MAUVE: Measuring the Gap Between Neural Text and Human Text using Divergence Frontiers
Krishna Pillutla, Swabha Swayamdipta, Rowan Zellers, John Thickstun, Sean Welleck, Yejin Choi, Zaid Harchaoui
TL;DR
MAUVE introduces a principled divergence-frontier based metric for open-ended text generation that compares neural text distributions to human text by embedding and quantizing text representations and evaluating KL divergences along a family of mixtures.
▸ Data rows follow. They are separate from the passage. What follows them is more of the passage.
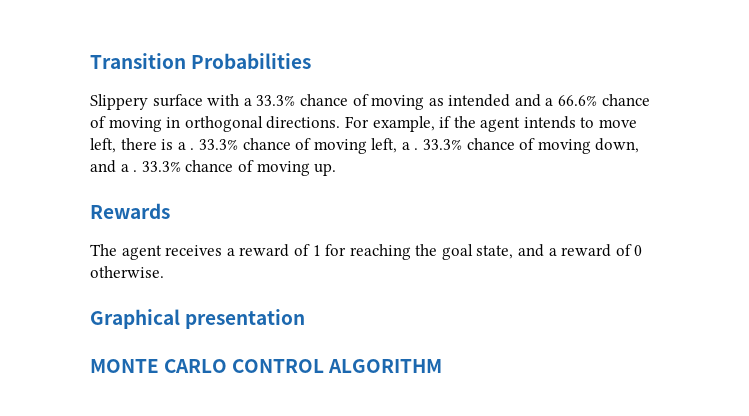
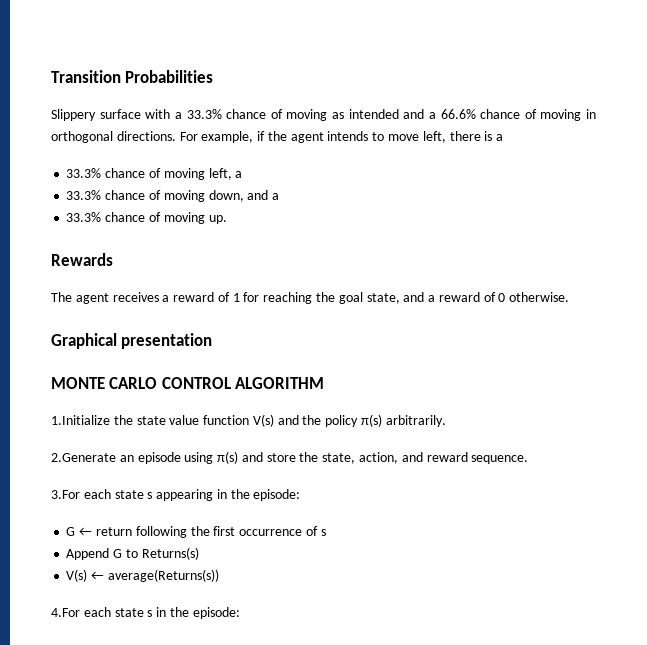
- For example, if the agent intends to move left, there is a . 33.3% chance of moving left, a . 33.3% chance of moving down, and a . 33.3% chance of moving up.
+ For example, if the agent intends to move left, there is a
+ 33.3% chance of moving left, a
+ 33.3% chance of moving down, and a
+ 33.3% chance of moving up.
+ 1.Initialize the state value function V(s) and the policy π(s) arbitrarily.
+ 2.Generate an episode using π(s) and store the state, action, and reward sequence.
+ 3.For each state s appearing in the episode:
+ G ← return following the first occurrence of s
+ Append G to Returns(s)
+ V(s) ← average(Returns(s))
+ 4.For each state s in the episode:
The resulting divergence curve and its area provide a robust, single-score summary that captures both quality and coverage, correlating strongly with human judgments and outperforming several traditional metrics. The method demonstrates stability across embedding and quantization choices, scales with model size and decoding strategy, and is accompanied by an open-source implementation. This work offers a practical, domain-agnostic tool for evaluating modern text generators and suggests extensions to closed-ended tasks like summarization and translation in future work.
Abstract
As major progress is made in open-ended text generation, measuring how close machine-generated text is to human language remains a critical open problem. We introduce MAUVE, a comparison measure for open-ended text generation, which directly compares the learnt distribution from a text generation model to the distribution of human-written text using divergence frontiers. MAUVE scales up to modern text generation models by computing information divergences in a quantized embedding space. Through an extensive empirical study on three open-ended generation tasks, we find that MAUVE identifies known properties of generated text, scales naturally with model size, and correlates with human judgments, with fewer restrictions than existing distributional evaluation metrics.